====== Data in this exercise ======
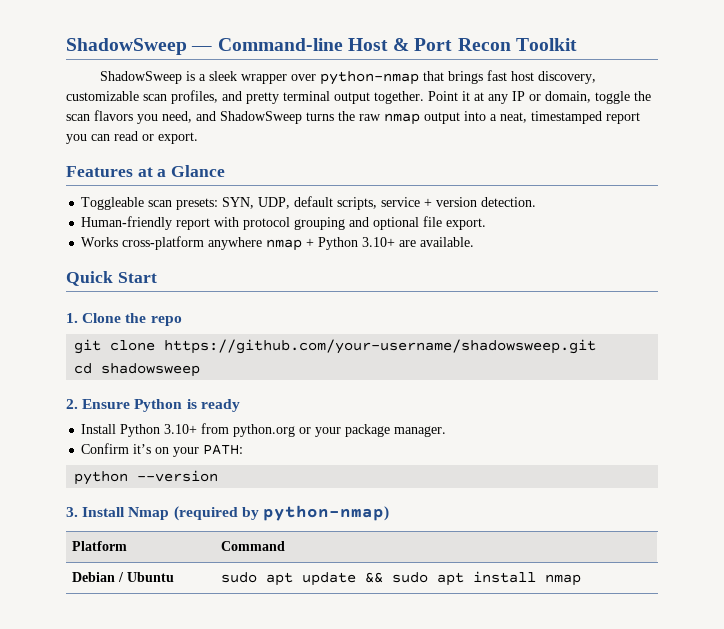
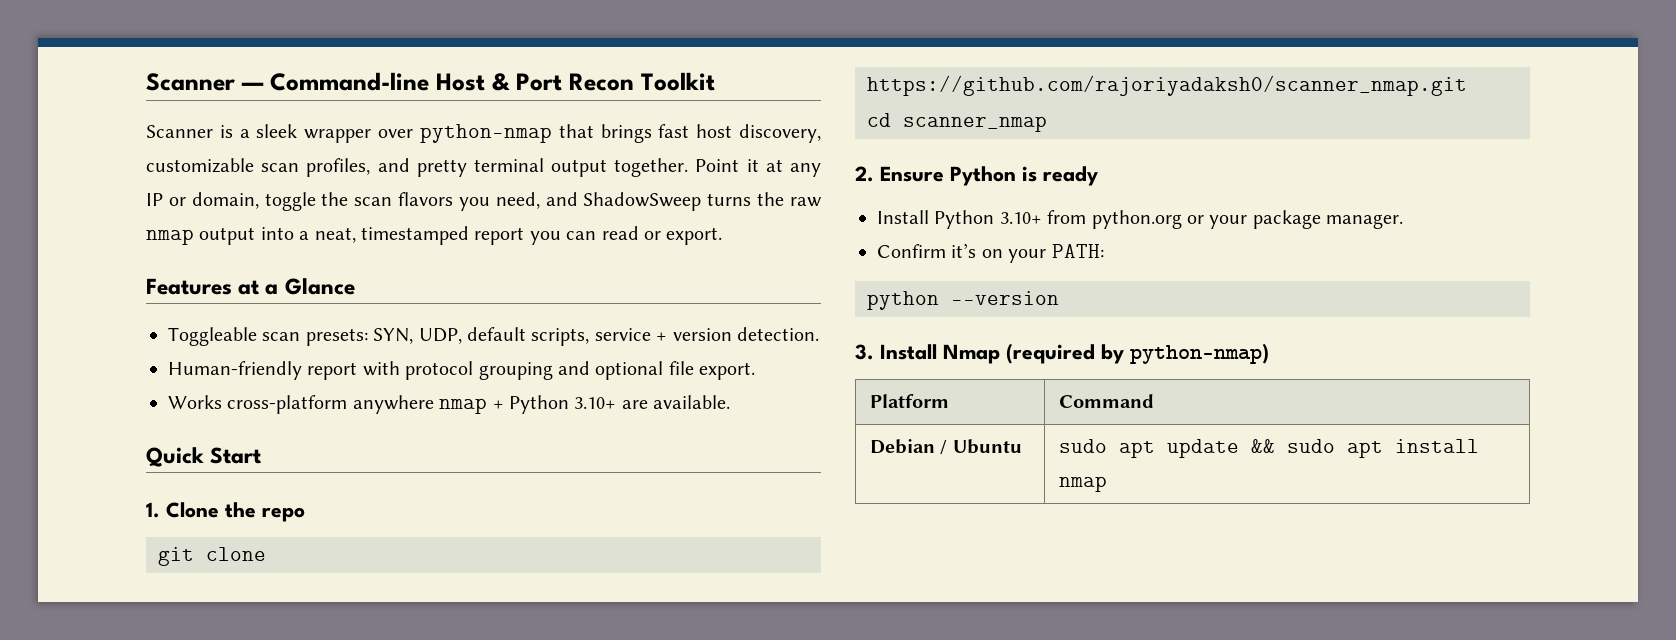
- ShadowSweep — Command-line Host & Port Recon Toolkit
+ Scanner — Command-line Host & Port Recon Toolkit
- ShadowSweep is a sleek wrapper over python-nmap that brings fast host discovery, customizable scan profiles, and pretty terminal output together.
+ Scanner is a sleek wrapper over python-nmap that brings fast host discovery, customizable scan profiles, and pretty terminal output together.
- git clone https://github.com/your-username/shadowsweep.git
+ git clone https://github.com/rajoriyadaksh0/scanner_nmap.git
- cd shadowsweep
+ cd scanner_nmap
======
__What you are asked to do__.
Reproduce the data above in full, exactly as it is, with the pictures left out.

__Written reply__.
- ShadowSweep — Command-line Host & Port Recon Toolkit
+ Scanner — Command-line Host & Port Recon Toolkit
- ShadowSweep is a sleek wrapper over python-nmap that brings fast host discovery, customizable scan profiles, and pretty terminal output together.
+ Scanner is a sleek wrapper over python-nmap that brings fast host discovery, customizable scan profiles, and pretty terminal output together.
- git clone https://github.com/your-username/shadowsweep.git
+ git clone https://github.com/rajoriyadaksh0/scanner_nmap.git
- cd shadowsweep
+ cd scanner_nmap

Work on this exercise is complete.